Take your pick. Either of these three words describes a call in Comerica Park that robbed Tigers right-hander Armando Galarraga of a perfect game.
Stolen ... OK, that might be best word of all to chose, because it speaks to what happened to Galarraga's date with immortality; it was stolen.
Here he was Wednesday night on the precipice of history. He was pitching a gem against the Indians. Having retired 26 batters in a row, he needed one more out to etch his name into baseball lore.
Just one more out -- that's it -- and Armando Galarraga would have been the owner of the 21st perfect game in baseball history.
Well, perfection eluded Galarraga in the most unimaginable way possible. Facing rookie Jason Donald, Galarraga got Donald to bounce a dribbler between second and first. Miguel Cabrera, no Gold Glover, made a nice stab and threw softly to first base, where Galarraga was heading to cover the bag.
Cabrera's throw to Galarraga beat Donald by a half-step. No bang-bang play was this. Galarraga and the ball arrived ahead of Donald.
Perfect game, right?
So now for the rest of the story: Umpire Jim Joyce, a 22-year veteran, signaled Donald safe. Joyce was empathic in his call, a call that TV replays showed he had botched. Mistake, yes ... it was a horrible mistake; it was an unforgivable mistake.
Baseball has had its share of bad calls. Ask any baseball fan, and he can tell you about a lousy call that boggled his mind. But he also would say bad calls are a part of the human element that makes baseball what it is.
He has a point, because the game has an untidy element about it that makes it seem quaint. Or does its quaintness make the game a relic?
Pick your side on the latter, but then look at replays of the call Joyce made and then ask yourself if quaint is what the sport should be about. The game has the technology to get calls right, but the game has been stubborn about embracing that technology when a call is obviously wrong.
Baseball die-hards of the old school have denounced replay as an intrusion on the human element of baseball, and they have made a good case for keeping it out of the game.
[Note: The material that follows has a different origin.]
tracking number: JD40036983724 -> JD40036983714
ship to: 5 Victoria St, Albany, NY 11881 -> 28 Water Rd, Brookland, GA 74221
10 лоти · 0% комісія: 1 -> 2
But the die-hards saw those wavering about replay sway to the other side of the debate after what happened to Galarraga, whose 108-minute masterpiece ended in ruins.
The call that stole his perfect game will be replayed for days and weeks to come, and it might be the reason that Major League Baseball will be forced to install instant replay for close calls. Bad calls like the one Joyce made does baseball no favors.
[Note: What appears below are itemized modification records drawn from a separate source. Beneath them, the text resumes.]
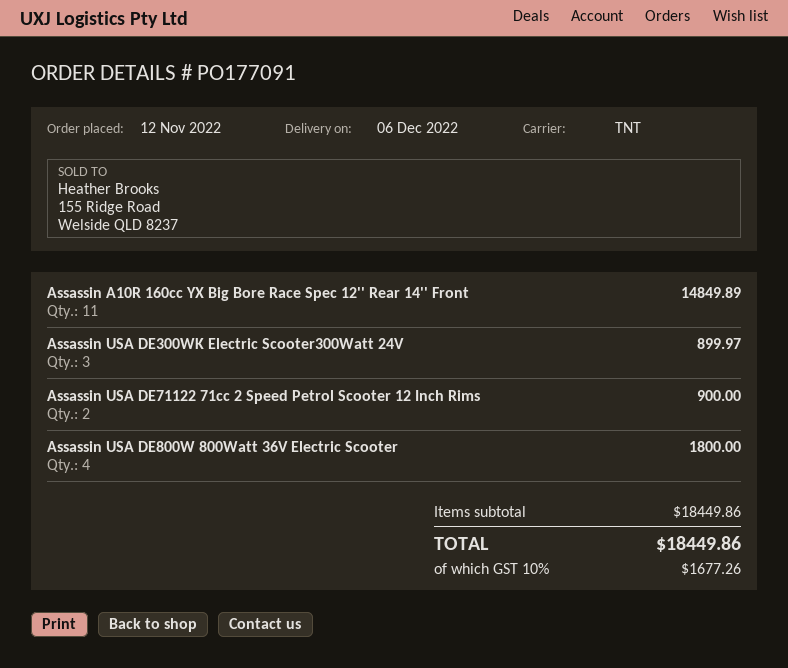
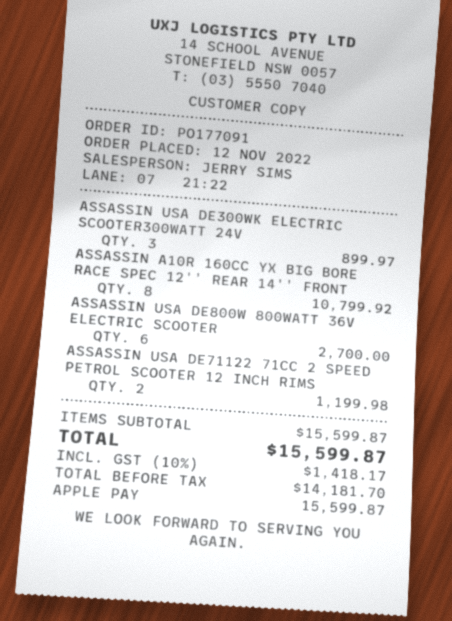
Assassin A10R 160cc YX Big Bore Race Spec 12'' Rear 14'' Front: 11 for 14849.89 -> 8 for 10799.92
Assassin USA DE71122 71cc 2 Speed Petrol Scooter 12 Inch Rims: 2 for 900.00 -> 2 for 1199.98
Assassin USA DE800W 800Watt 36V Electric Scooter: 4 for 1800.00 -> 6 for 2700.00
subtotal: 18449.86 -> 15599.87
tax: 10% = 1677.26 -> 10% = 1418.17
total: 18449.86 -> 15599.87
Not that Joyce's call will alter the 2010 season in a significant way. One win or loss in a 162-game season isn't much. Besides, Joyce's call didn't change the game's outcome either, which Galarraga and the Tigers won, 3-0.
Look at the call; it's the type an umpire can't afford to miss. It was a call that, had Joyce asked for help, would have straightened it out; his colleagues would have set him straight. Replay would have set things right, too.
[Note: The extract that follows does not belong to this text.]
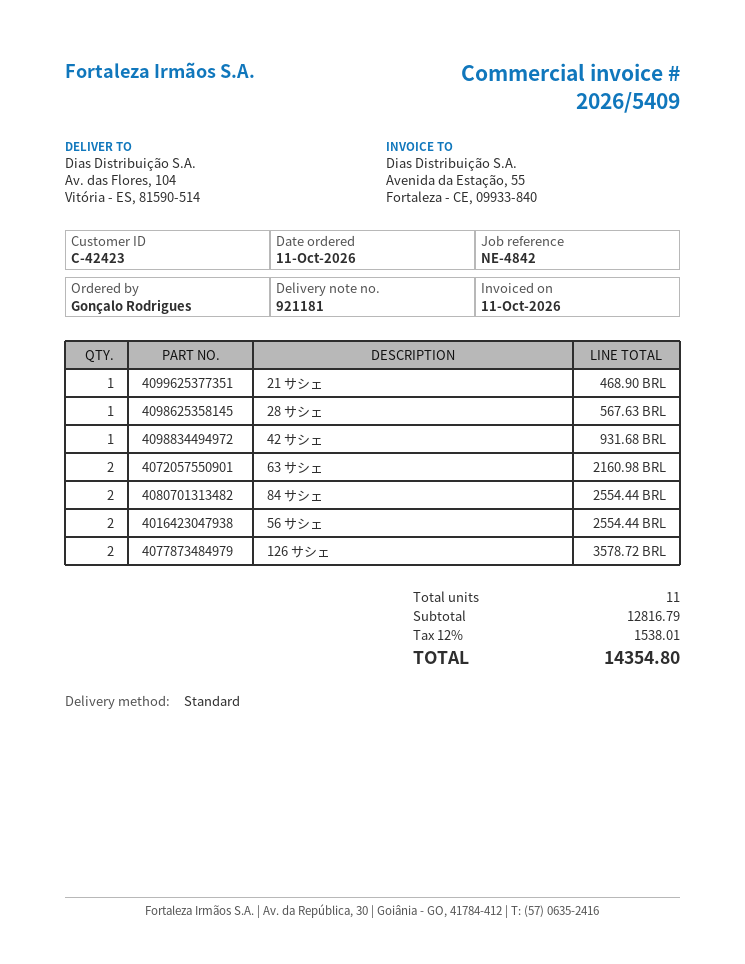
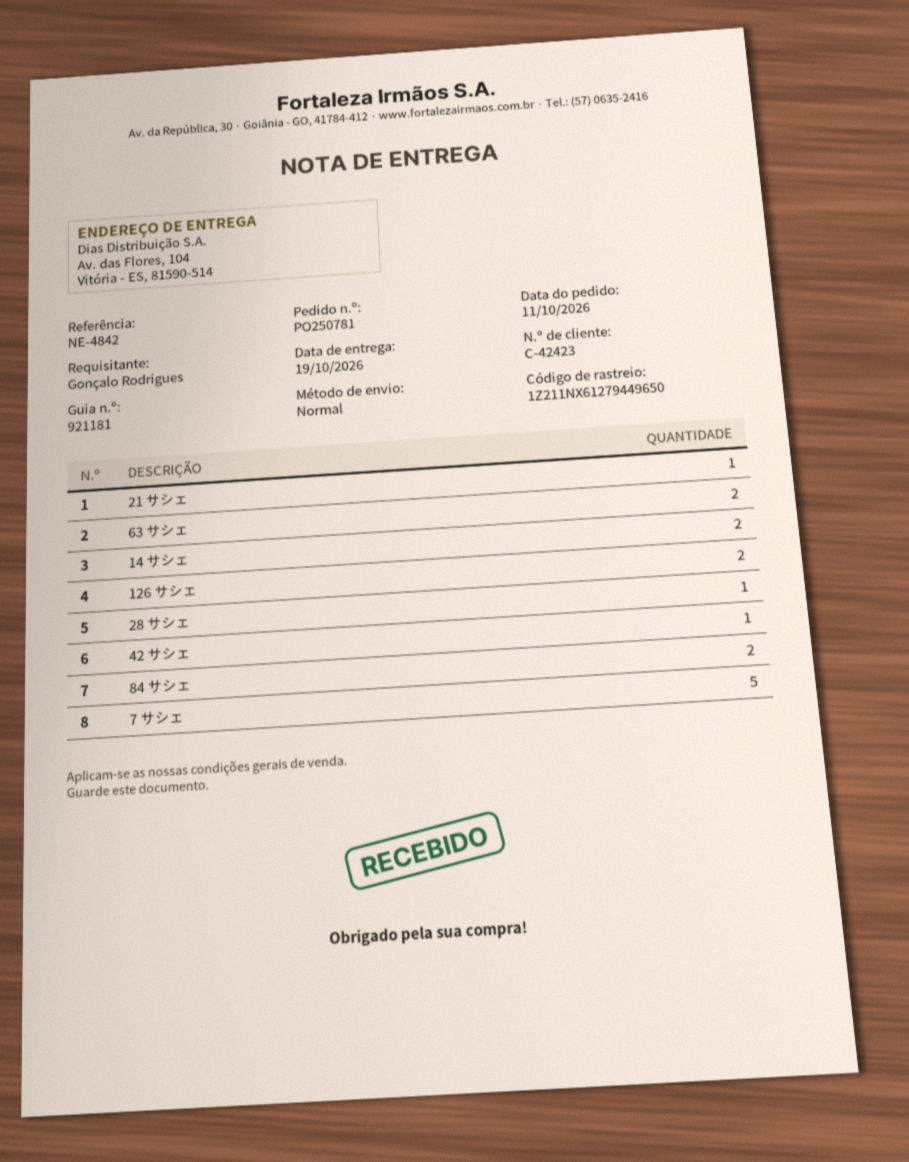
56 サシェ: 2 -> none
14 サシェ: none -> 2
7 サシェ: none -> 5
Now, Galarraga joins the long list of men who have flirted with perfection and come out with less. His one-hitter was fine work, and that's what history will recall about this outing: the statistical side of baseball history.
The human side will remember it differently. It will point to disappointment; it will scream that history was cheated, and that baseball fans were cheated -- all the 17,000-plus fans at Comerica.
Every major professional sport has replay of some sort, and after Joyce's call, it makes bringing replay to baseball a sound idea. Yes, replay might delay a game that's played at a relaxed pace, but it can assure one thing that didn't happen in Galarraga's chase of perfection: that an ump gets the call right.